→ About this exercise:
Go through the material below and count the lines containing the word "Dijkstra". Give that number by itself.

→ Information given:
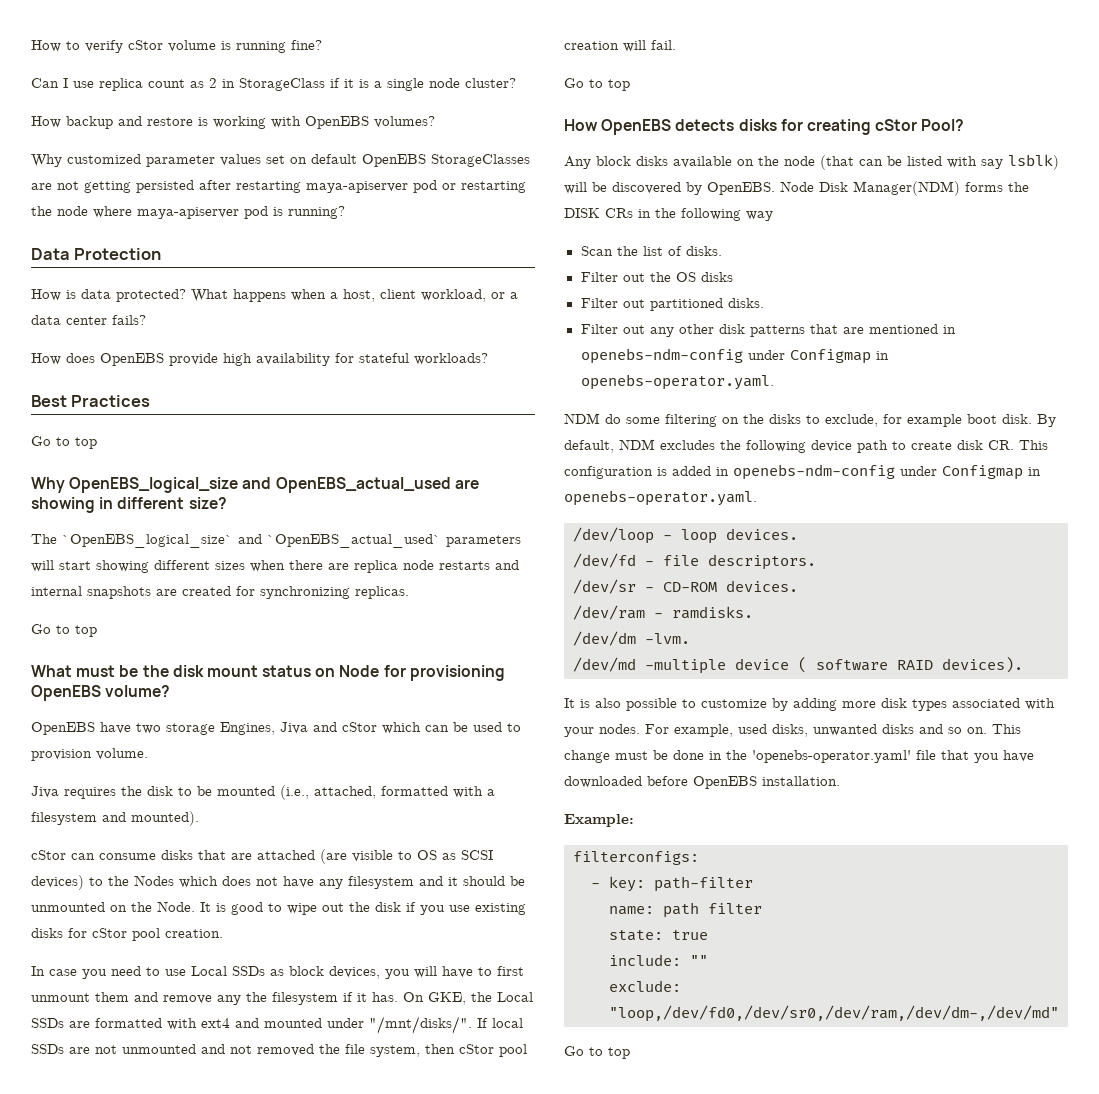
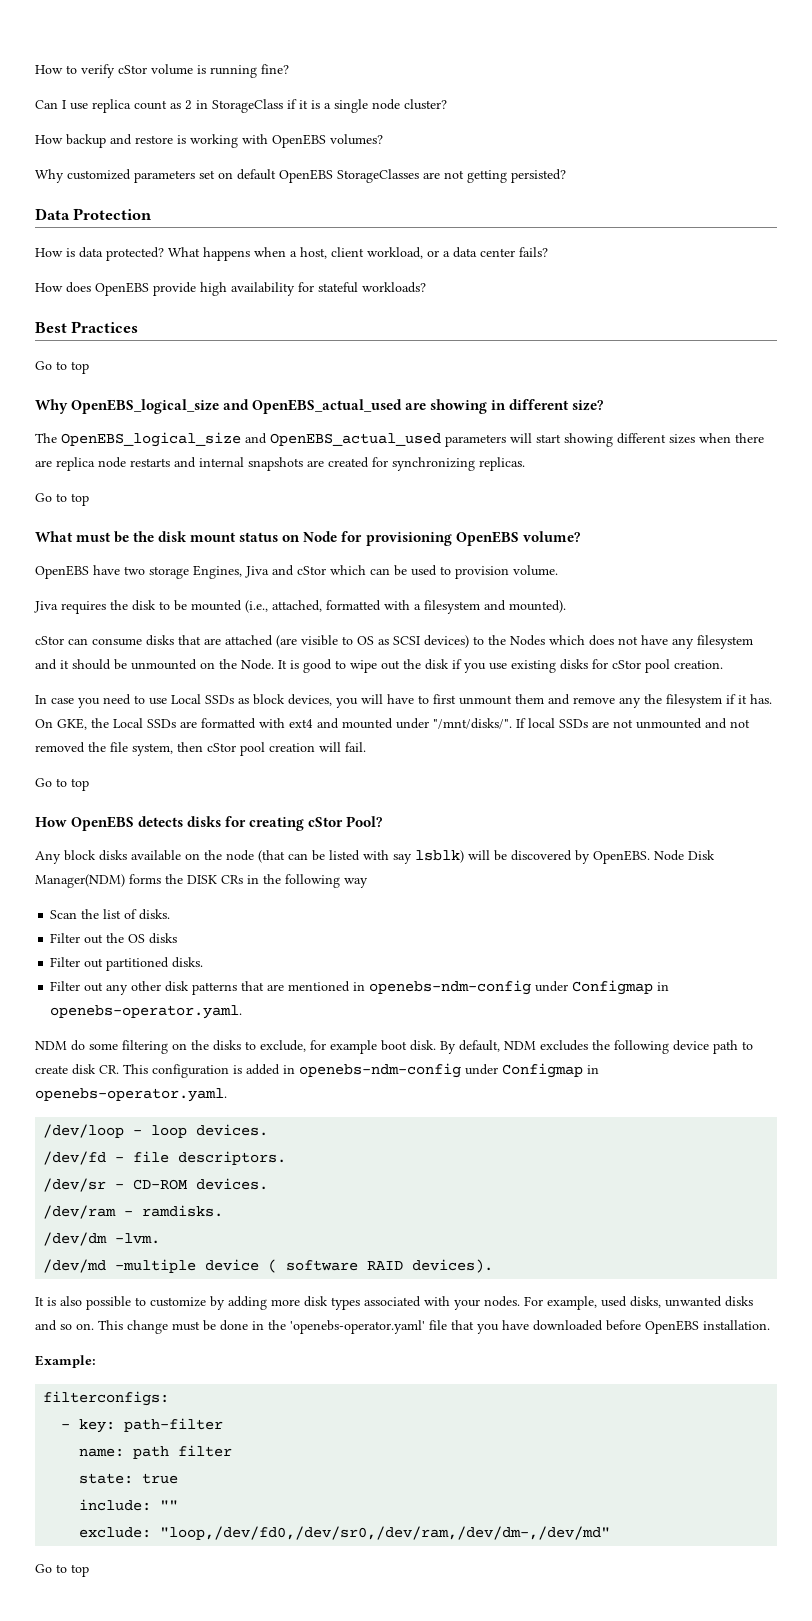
[146,154,261,167] parameter values -> [134,170,195,183] parameters
[136,180,526,193] [31,206,345,219] persisted after restarting maya-apiserver pod or restarting the node where maya-apiserver pod is running? -> [511,169,566,183] persisted?
[62,534,441,548] `OpenEBS_logical_size` and `OpenEBS_actual_used` -> [61,432,441,447] OpenEBS_logical_size and OpenEBS_actual_used

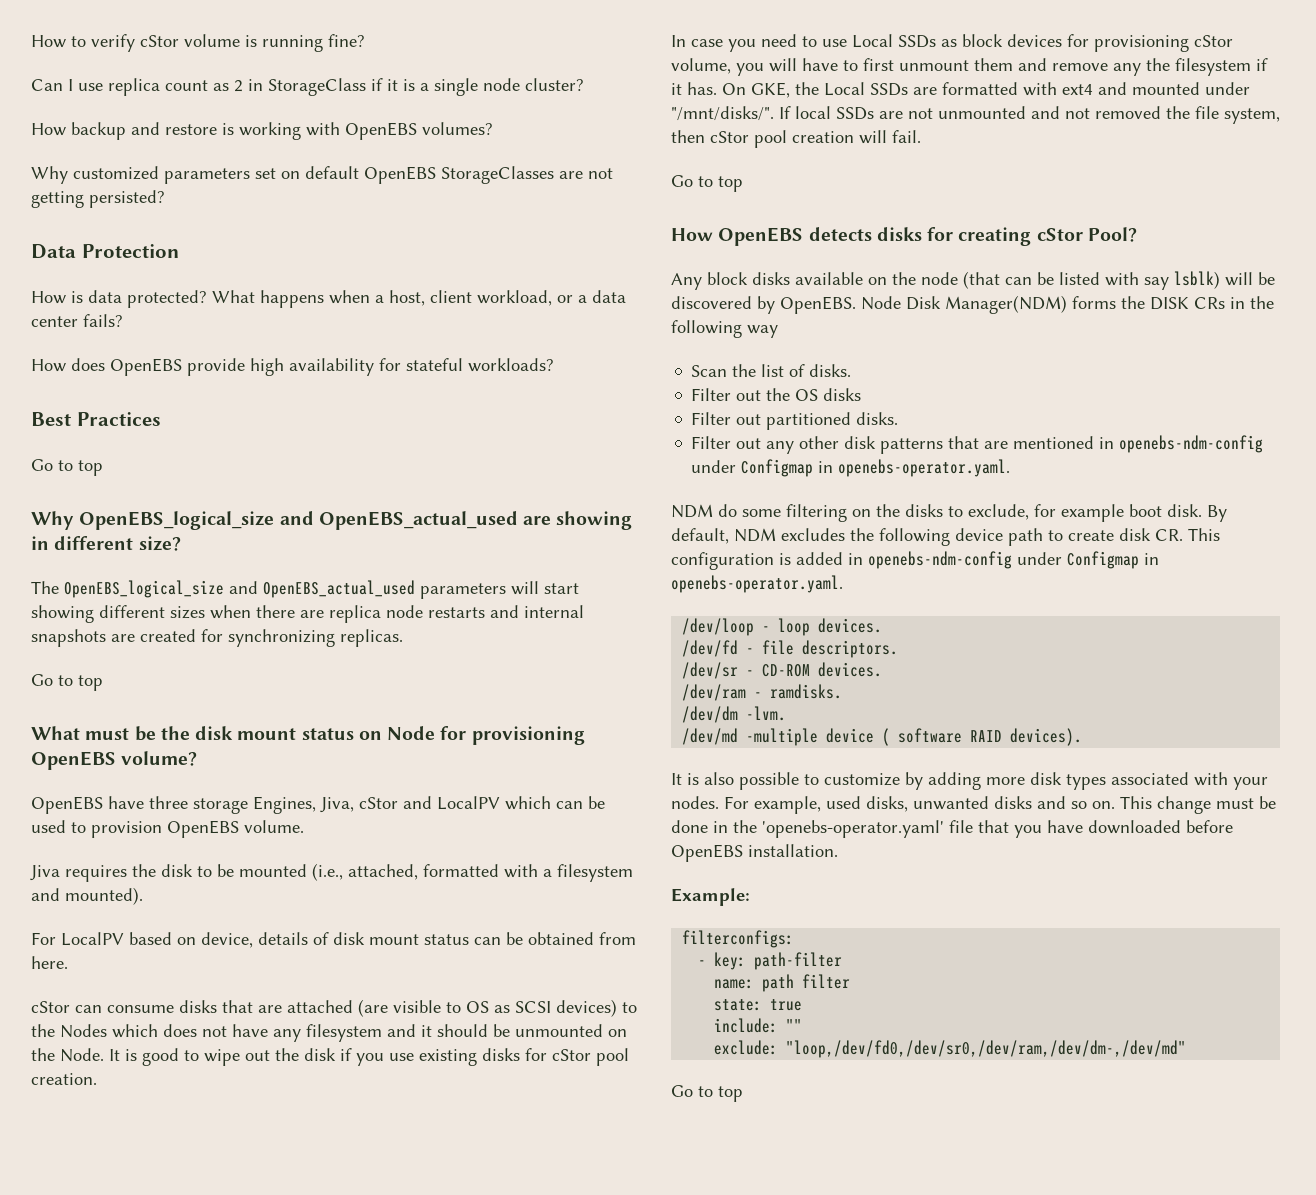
[124,566,145,575] two -> [149,796,188,809] three
[245,565,326,578] Jiva and cStor -> [320,796,500,813] Jiva, cStor and LocalPV
(509, 572) none -> [167,820,239,838] OpenEBS
(566, 606) none -> [31,932,636,948] [31,956,68,969] // For LocalPV based on device, details of disk mount status can be obtained from here.
[288,694,332,706] devices, -> [1007,34,1233,52] [671,58,731,74] devices for provisioning cStor volume,

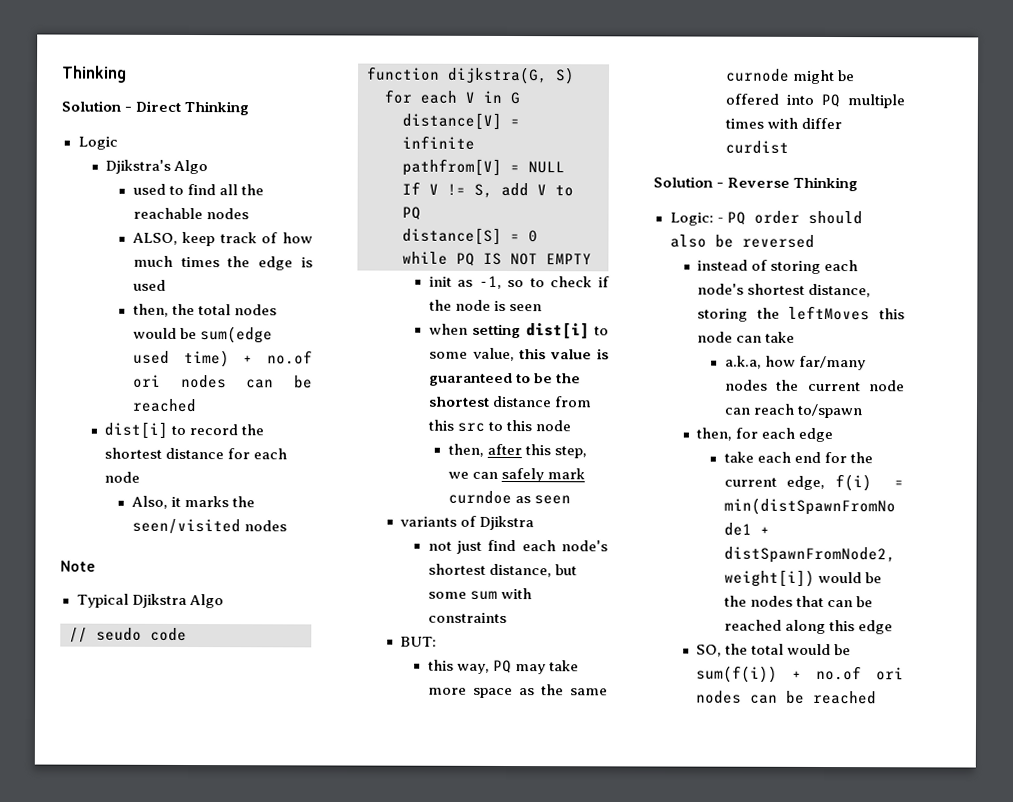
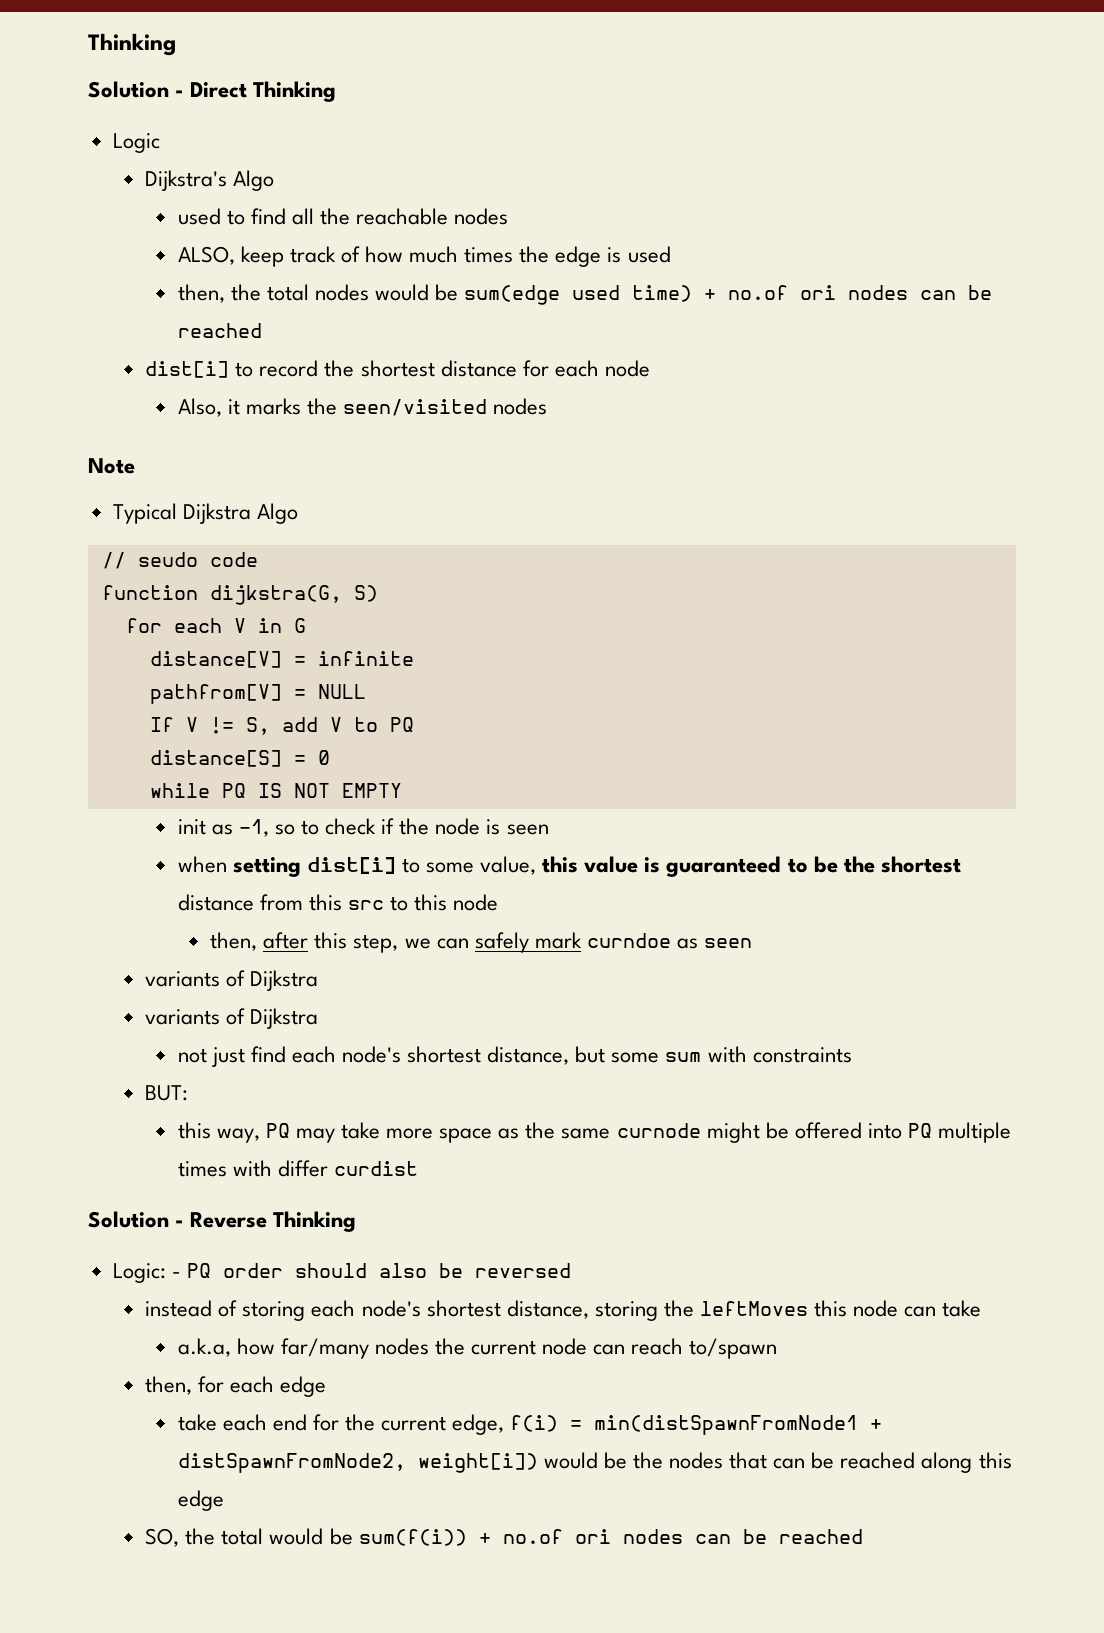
[105,159,172,174] Djikstra's -> [145,170,228,191] Dijkstra's
[131,593,187,608] Djikstra -> [182,503,251,524] Dijkstra
[479,515,535,531] Djikstra -> [250,970,319,991] [145,1008,319,1029] Dijkstra // variants of Dijkstra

→ Result of this task:
3